The Red House by Mark Haddon – A Book Review

As a huge fan of Mark Haddon’s The Curious Incident Of the Dog In the Night-Time, I was delighted to receive an advance copy of his latest work The Red House (though it is in stores by now).  I was cautious, though, because while I loved his first book, I did not enjoy A Spot Of Bother, his second novel, nearly as much.

The Red House falls somewhere in between.

I have to admit, in the beginning, the book absolutely captivated me.  The Red House is the story of a middle-aged brother and sister meeting in the country at a charming little cottage.  The sister, Angela, has brought along her husband, teenage son and daughter, and a pre-teen boy.  The brother, Richard, is accompanied by his beautiful wife he has just married and her difficult teenage daughter.

I’ll get to the characters in a moment, but they are not what initially ensnared me.  The book’s structure is what really got me excited.  The book is broken into days instead of chapters, each representing a countdown to when the families’ holiday is over.  Furthermore, each “day” is chopped up by a character’s particular perspective, and Haddon works tirelessly to make each character’s voice and point of view unique.  Though I should probably be ashamed to admit it, I especially relished each vignette because, by and large, most of them were not more than a few paragraphs long.  This meant that I could pick the book up at any given moment, read for a few moments, and then put it down and still feel as though the story was uninterrupted.

The style of the book made it a very quick read and, considering the numerous plots, assured it kept a nice pace.

While I enjoyed Haddon’s characters, truthfully, I didn’t feel most of them broke any new ground.  Angela, the seemingly most mundane of them, ended up interesting me more because, in my opinion, her development proved the most radical.  The rest of the characters, while appealing, really dealt with things we’ve read about before or perhaps even experienced.  Maybe that was Haddon’s point, though?  Even though I’d read their general plots before, that admittedly did not make me like them any less.

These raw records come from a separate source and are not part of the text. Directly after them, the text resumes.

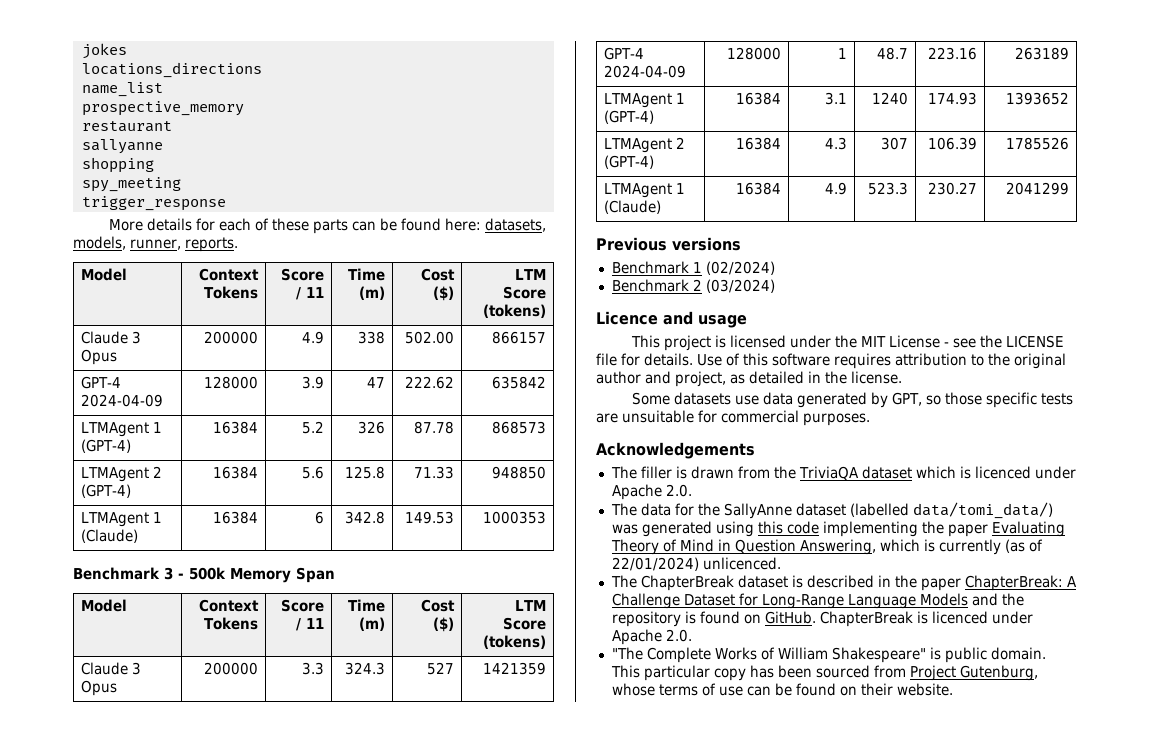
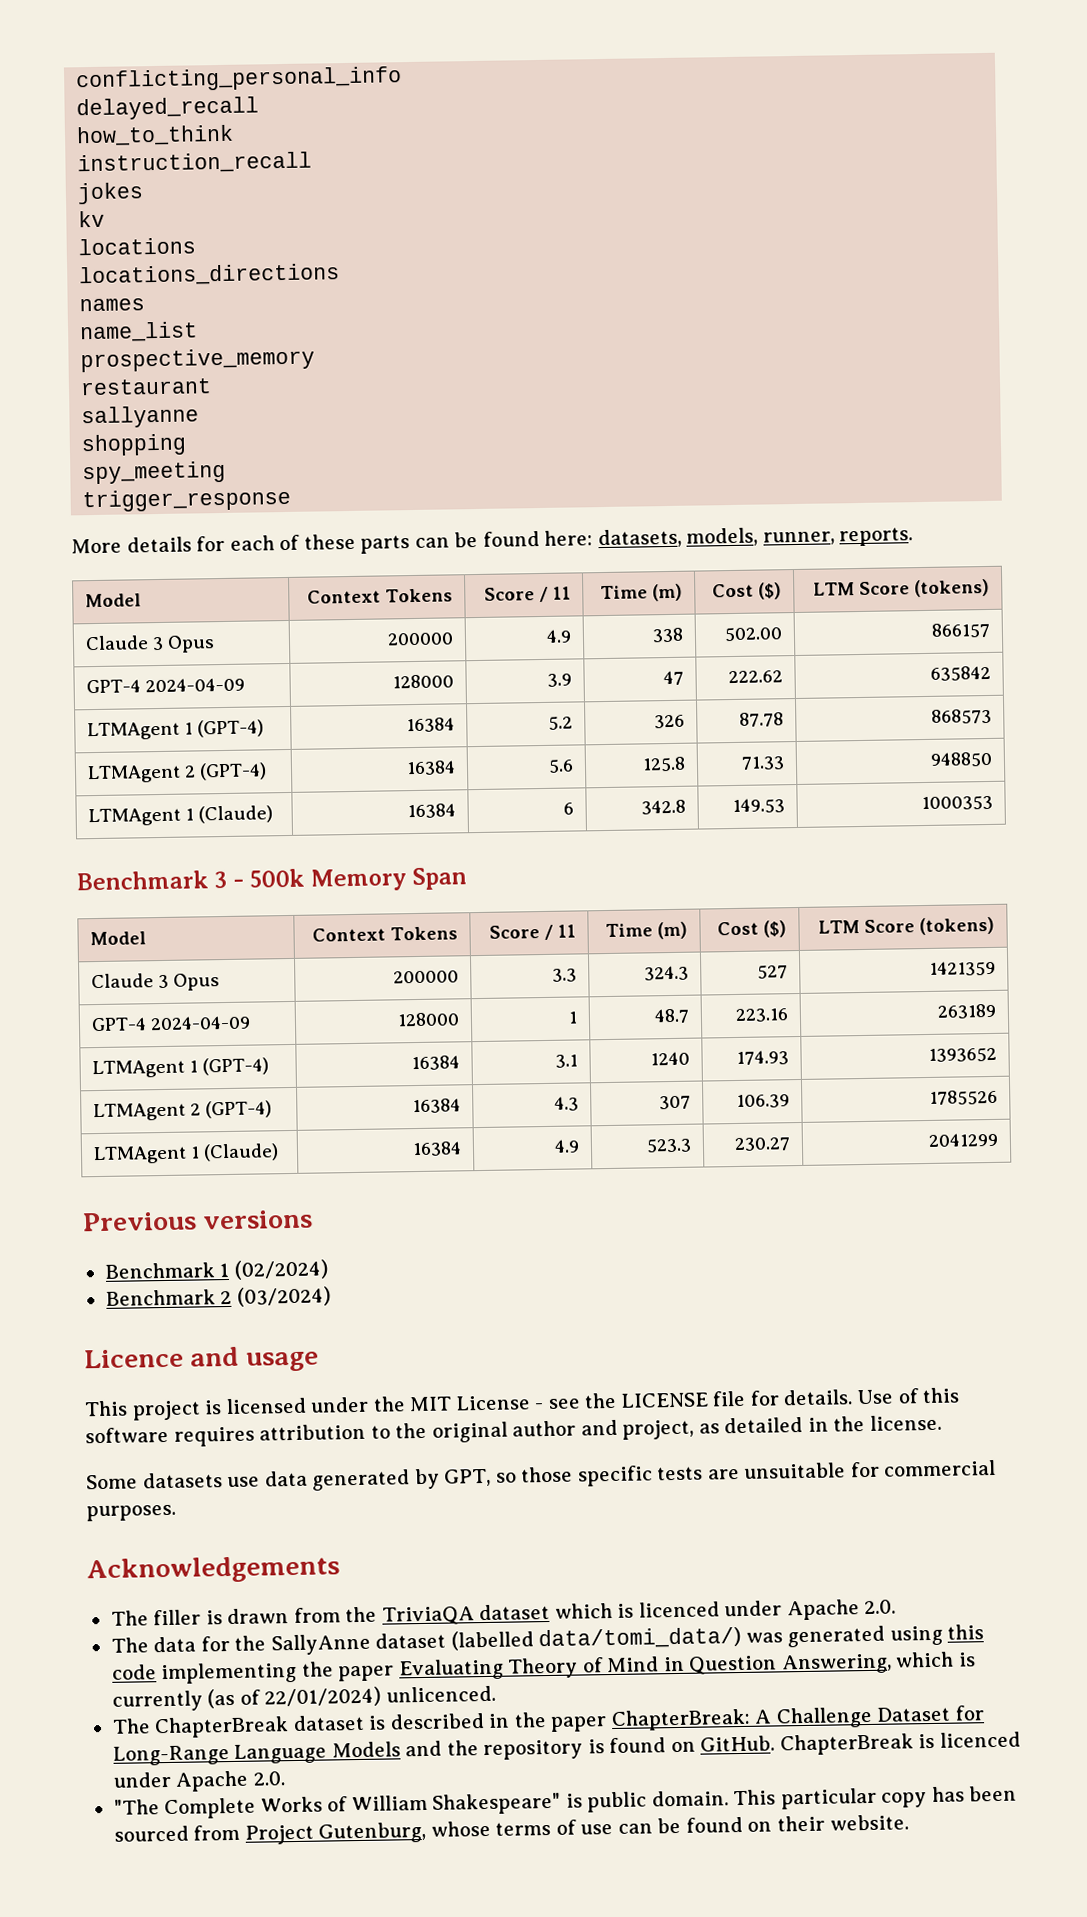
+ conflicting_personal_info
+ delayed_recall
+ how_to_think
+ instruction_recall
+ kv
+ locations
+ names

I will say that next to Angela, another character that was meant to be the second most mundane was thrust into a plotline that I felt was the most forced and even patronizing.  I won’t go into detail for fear of spoiling things, but had this character progressed with either one or the other storyline, I would have been fine with it, but to juxtapose the two developments for this one character simply did not feel consistent with her previous characterization and, as I said, came off as something more political in nature than an organic evolution.

To conclude, The Red House did not recapture the lightning in a bottle that was The Curious Incident Of the Dog In the Night-Time, but it was a really interesting character study, particularly in regards to Angela, and executed an unusual technique that I felt only enhanced the overall story.